Pick believes in the future expansion of PERS into the professional world. “We think that the professional world of lone workers may be the next frontier,” he says. “This is especially true if monitoring tools like business intelligence and data analytics can be developed to support the key purpose of emergency communications and additional business values like location reporting and time management.”
Although the mPERS industry is increasingly focused on developing products and solutions for the virtual health market, it might be better served by looking at lone-worker markets in the high risk and residential services areas — such as marijuana dispensaries, cable installers and other areas, Pick says.
Dave Mayne, chief revenue officer for St. Paul, Minn.-based Alula, a provider of security solutions and services, explains a significant opportunity driver is the cost of care, and the resistance of many people to receive non-family care services.
“Inflation is a reality we face across all industries, but health care is one that tends to outpace overall inflation rates,” Mayne says. “Our ability to maintain a relatively safe living environment in a person’s home by enabling proactive family care with an escalation to home care services is a very good way to minimize the costs associated with facility transitions.”
Still another key factor driving the PERS/mPERS space is technology. Over the past decade, Mayne explains, the ability to deliver highly reliable, remotely connected devices into homes and businesses has increased dramatically.
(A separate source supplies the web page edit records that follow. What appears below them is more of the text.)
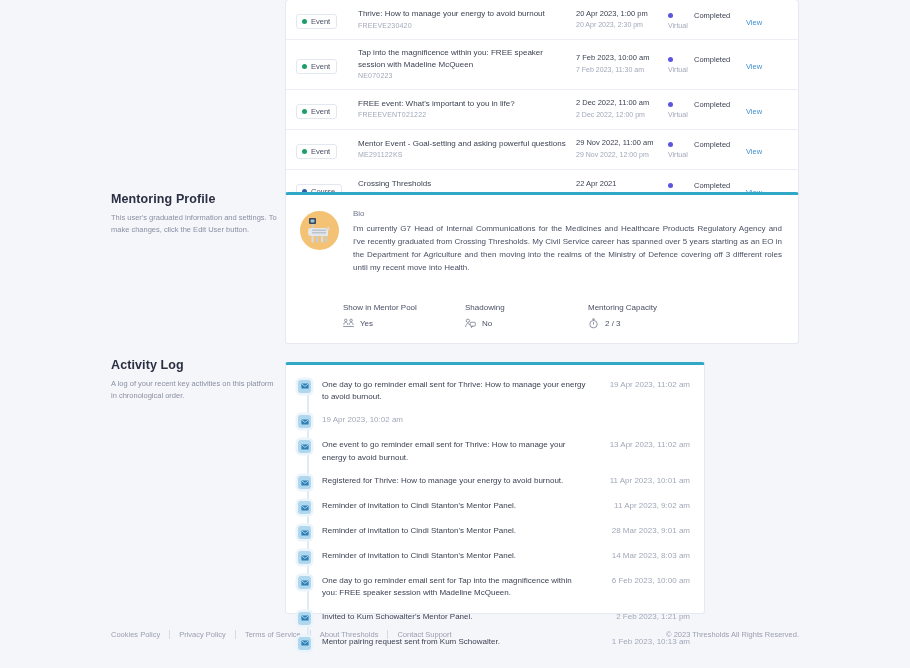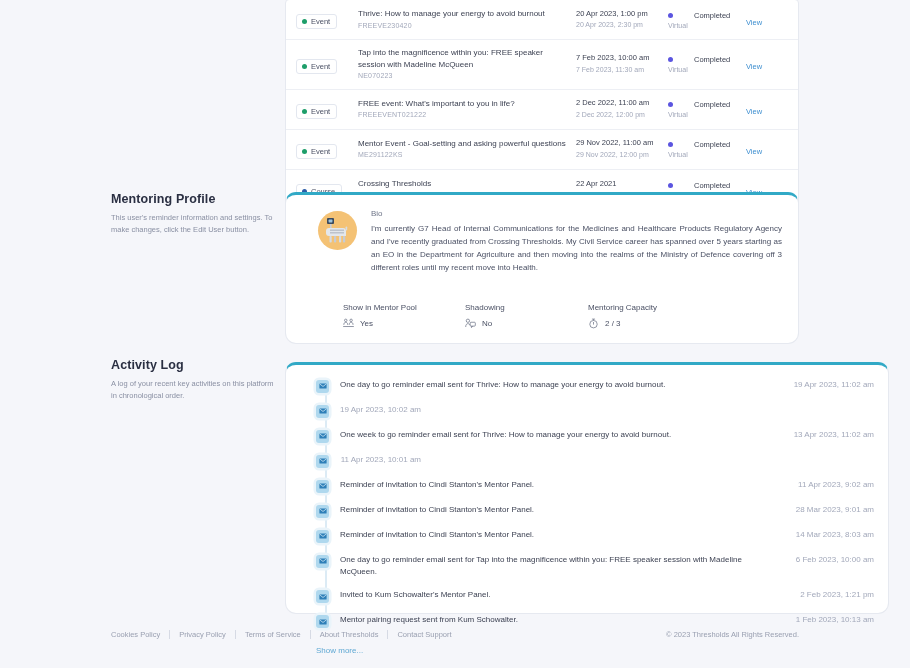--- a/index.html
+++ b/index.html
@@ -65,25 +65,24 @@
     letter-spacing: .1px; margin-bottom: 6px;
   }
   .sec-head p { font-size: 7.5px; color: #8A90A3; line-height: 1.55; }
 
   
   .card {
     position: absolute;
     background: #FFFFFF;
     border: 1px solid #E6E9F0;
     border-top: 3px solid #31A9C6;
-    border-radius: 11px;
-    padding-left: 18px;
+    border-radius: 3px;
   }
   #mentoring-card { left: 285px; top: 192px; width: 514px; height: 152px; }
-  #activity-card  { left: 285px; top: 362px; width: 604px; height: 252px; }
+  #activity-card  { left: 285px; top: 362px; width: 420px; height: 252px; }
 
   
   .mp-body { display: flex; padding: 14px 16px 0 14px; }
   .avatar {
     width: 39px; height: 39px; border-radius: 50%;
     background: #F4C275; flex: 0 0 39px; margin-top: 2px;
     position: relative; overflow: hidden;
   }
   .avatar svg { position: absolute; left: 7px; top: 6px; }
   .mp-text { flex: 1 1 auto; padding-left: 14px; }
@@ -288,21 +287,21 @@
     </div>
     <div class="c-view">
       <a class="view-link" href="#">View</a>
     </div>
   </div>
       </div>
   </div>
 
   <div class="sec-head" style="top:192px;">
     <h2>Mentoring Profile</h2>
-    <p>This user's reminder information and settings. To make changes, click the Edit User button.</p>
+    <p>This user's graduated information and settings. To make changes, click the Edit User button.</p>
   </div>
 
   <div class="card" id="mentoring-card">
     <div class="mp-body">
       <div class="avatar">
         <svg width="25" height="27" viewBox="0 0 25 27">
           <rect x="2" y="1" width="7" height="6" rx="1" fill="#3C4A5C"></rect>
           <rect x="3.6" y="2.6" width="3.8" height="2.8" rx="0.6" fill="#9CC4E0"></rect>
           <rect x="5" y="7" width="1.6" height="4" fill="#C9CFD8"></rect>
           <path d="M4 11 h14 a3 3 0 0 1 3 3 v5 h-17 a3 3 0 0 1 -3 -3 v-2 a3 3 0 0 1 3 -3 z" fill="#E3E7EC"></path>
@@ -390,30 +389,31 @@
     </div>
     <div class="al-time">19 Apr 2023, 10:02 am</div>
   </div>
   <div class="al-row">
     <div class="al-icon">
       <svg width="8" height="6" viewBox="0 0 12 9">
         <rect x="0.6" y="0.6" width="10.8" height="7.8" rx="1" fill="#2E7FB8"></rect>
         <path d="M1.3 1.6 L6 5.2 L10.7 1.6" fill="none" stroke="#DCEEF8" stroke-width="1.1" stroke-linejoin="round"></path>
       </svg>
     </div>
-    <div class="al-text">One week to go reminder email sent for Thrive: How to manage your energy to avoid burnout.</div>
+    <div class="al-text">One event to go reminder email sent for Thrive: How to manage your energy to avoid burnout.</div>
     <div class="al-time">13 Apr 2023, 11:02 am</div>
   </div>
   <div class="al-row">
     <div class="al-icon">
       <svg width="8" height="6" viewBox="0 0 12 9">
         <rect x="0.6" y="0.6" width="10.8" height="7.8" rx="1" fill="#2E7FB8"></rect>
         <path d="M1.3 1.6 L6 5.2 L10.7 1.6" fill="none" stroke="#DCEEF8" stroke-width="1.1" stroke-linejoin="round"></path>
       </svg>
     </div>
+    <div class="al-text">Registered for Thrive: How to manage your energy to avoid burnout.</div>
     <div class="al-time">11 Apr 2023, 10:01 am</div>
   </div>
   <div class="al-row">
     <div class="al-icon">
       <svg width="8" height="6" viewBox="0 0 12 9">
         <rect x="0.6" y="0.6" width="10.8" height="7.8" rx="1" fill="#2E7FB8"></rect>
         <path d="M1.3 1.6 L6 5.2 L10.7 1.6" fill="none" stroke="#DCEEF8" stroke-width="1.1" stroke-linejoin="round"></path>
       </svg>
     </div>
     <div class="al-text">Reminder of invitation to Cindi Stanton's Mentor Panel.</div>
The hurdles of cost and battery performance have enabled these technologies to work effectively away from the home as well.
“To think we can now wear a device on our wrist that can provide a hospital level EKG, detect falls, and automatically call for help and report your location opens up levels of care that were difficult to imagine just a decade ago,” Maye adds.
Today’s PERS technology can deliver two-way voice down to portable devices, enabling an enhanced offering. // PHOTO BY SDM
The Dealers’ Role
Securitas has been a wholesale monitoring provider for independent alarm installers since 1972, providing PERS services for its dealer clients, Page says. Since then, advances in the field have provided more opportunities for dealers and integrators interested in getting into the space. “The ability to track location opens several doors to new services that could be offered with a simple pendant,” Page says. “In the wholesale dealer program, dealers sell, install and receive the monthly revenue for the devices. They pay us a wholesale price for that monitoring and can charge a fair price to their customer.”
“In the wholesale dealer program, dealers sell, install and receive the monthly revenue for the devices. They pay us a wholesale price for that monitoring and can charge a fair price to their customer.”
— Peggy Marie Page, Securitas Technology Corp.
SecuraTrac, established in 2008, initially tried to sell mPERS devices and associated services in a direct B2C business model but then pivoted to selling its solutions to PERS and mPERS dealers, Pick says.
“The majority of dealers we support purchase the hardware, devices and accessories from us, but will contact their central station to purchase their services,” he adds. “However, we have contracts with many central stations that resell our monthly subscription to dealers at a single cost, including monitoring and our services. The dealer can then sell the hardware and the services in many ways.”
SecuraTrac also has dealers who sell PERS/mPERS hardware to the customer for a low purchase price but ask for a term commitment or an increase to the monthly costs to cover the hardware costs within a short period, Pick says. “Others use features like fall monitoring as an up-sell or down-sell for their customers,” he adds.